▶ _What the exercise asks_:
Write out every record exactly as it appears. Skip the pictures.

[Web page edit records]
↓↓↓

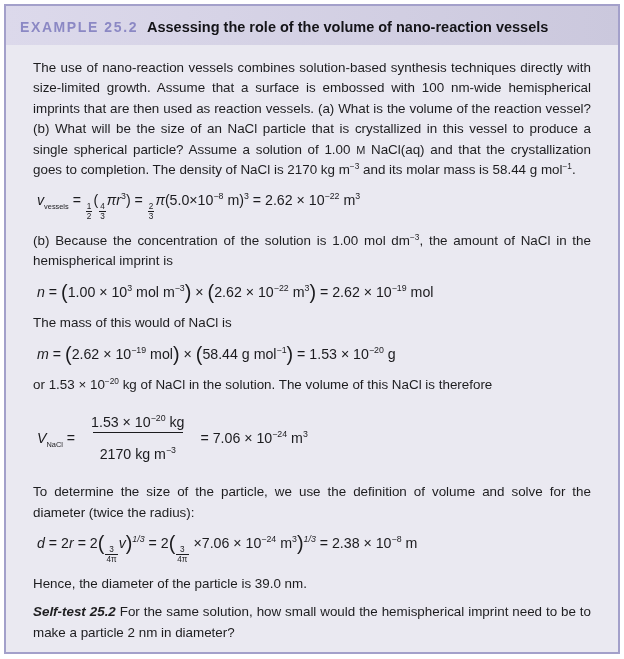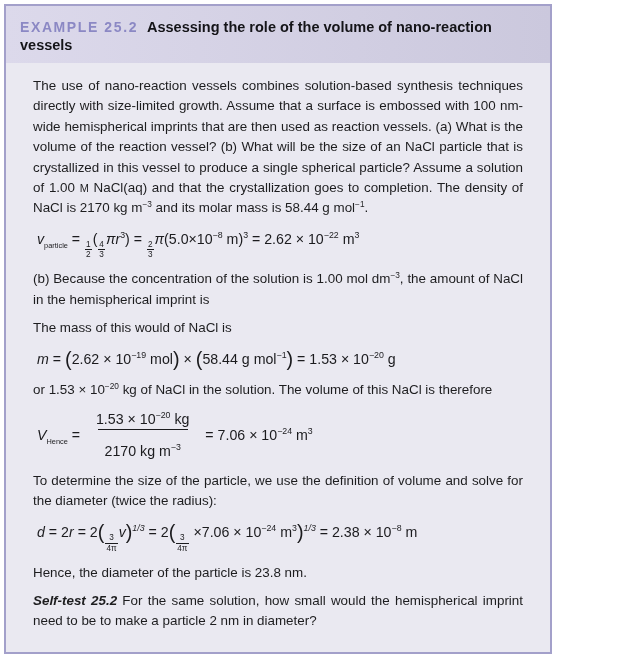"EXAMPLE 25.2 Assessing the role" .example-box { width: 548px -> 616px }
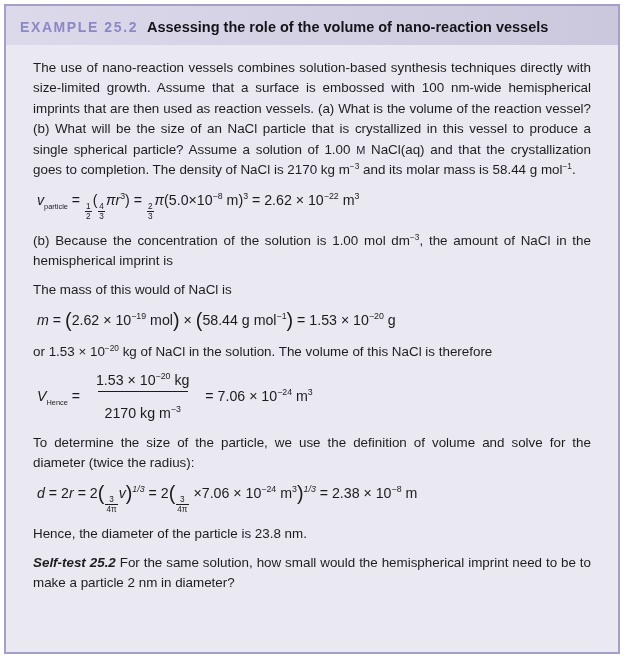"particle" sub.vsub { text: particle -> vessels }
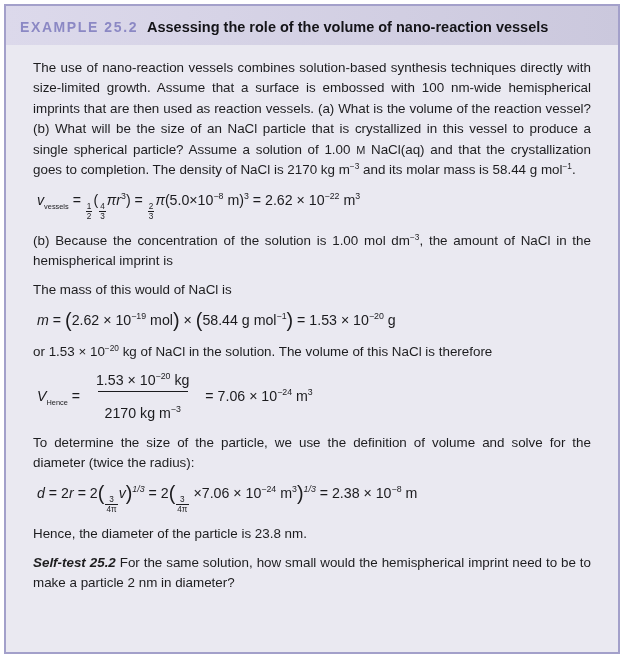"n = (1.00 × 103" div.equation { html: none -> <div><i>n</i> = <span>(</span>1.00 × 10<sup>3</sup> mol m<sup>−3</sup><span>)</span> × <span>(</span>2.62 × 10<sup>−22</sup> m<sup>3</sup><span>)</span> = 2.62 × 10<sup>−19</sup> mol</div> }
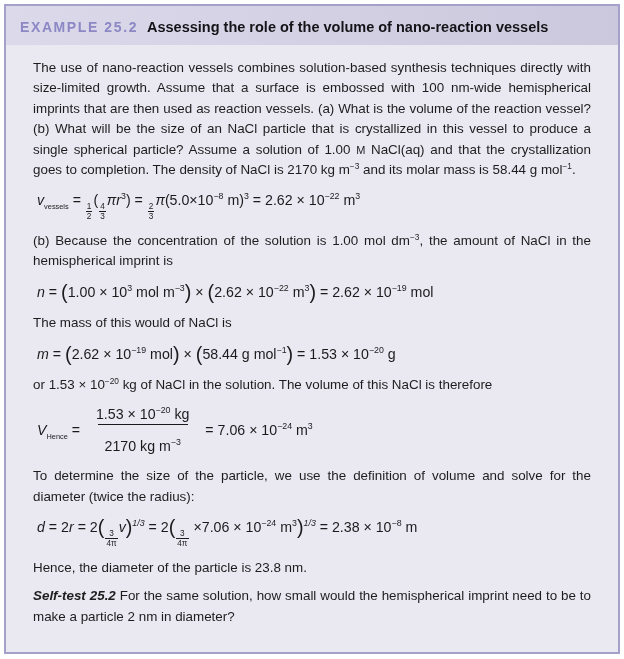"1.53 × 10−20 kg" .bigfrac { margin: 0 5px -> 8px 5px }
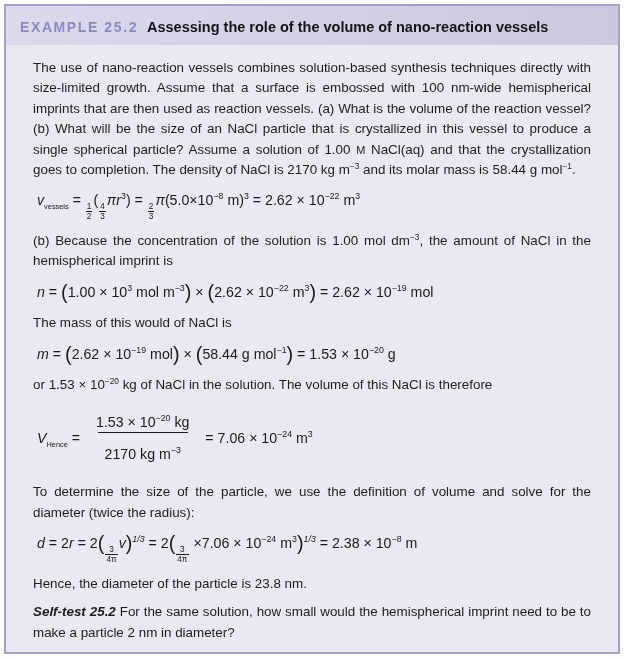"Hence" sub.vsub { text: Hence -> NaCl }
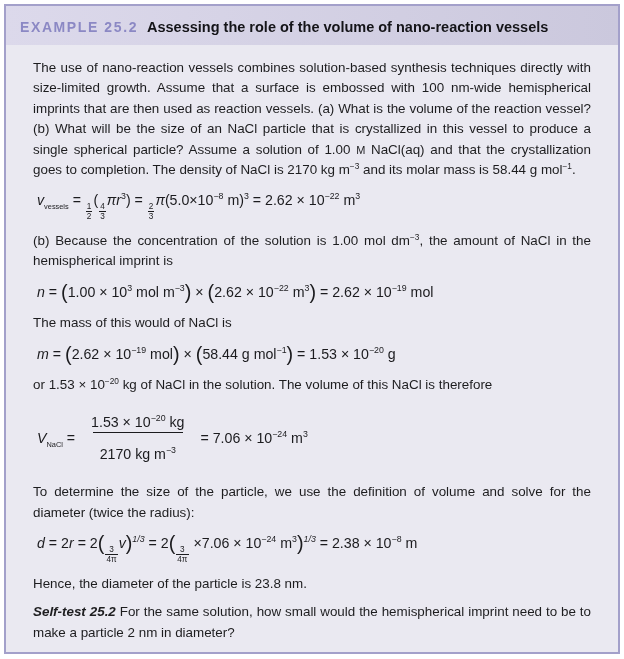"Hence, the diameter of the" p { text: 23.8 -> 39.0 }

↑↑↑

▶ _Response box_:
"EXAMPLE 25.2 Assessing the role" .example-box { width: 548px -> 616px }
"particle" sub.vsub { text: particle -> vessels }
"n = (1.00 × 103" div.equation { html: none -> <div><i>n</i> = <span>(</span>1.00 × 10<sup>3</sup> mol m<sup>−3</sup><span>)</span> × <span>(</span>2.62 × 10<sup>−22</sup> m<sup>3</sup><span>)</span> = 2.62 × 10<sup>−19</sup> mol</div> }
"1.53 × 10−20 kg" .bigfrac { margin: 0 5px -> 8px 5px }
"Hence" sub.vsub { text: Hence -> NaCl }
"Hence, the diameter of the" p { text: 23.8 -> 39.0 }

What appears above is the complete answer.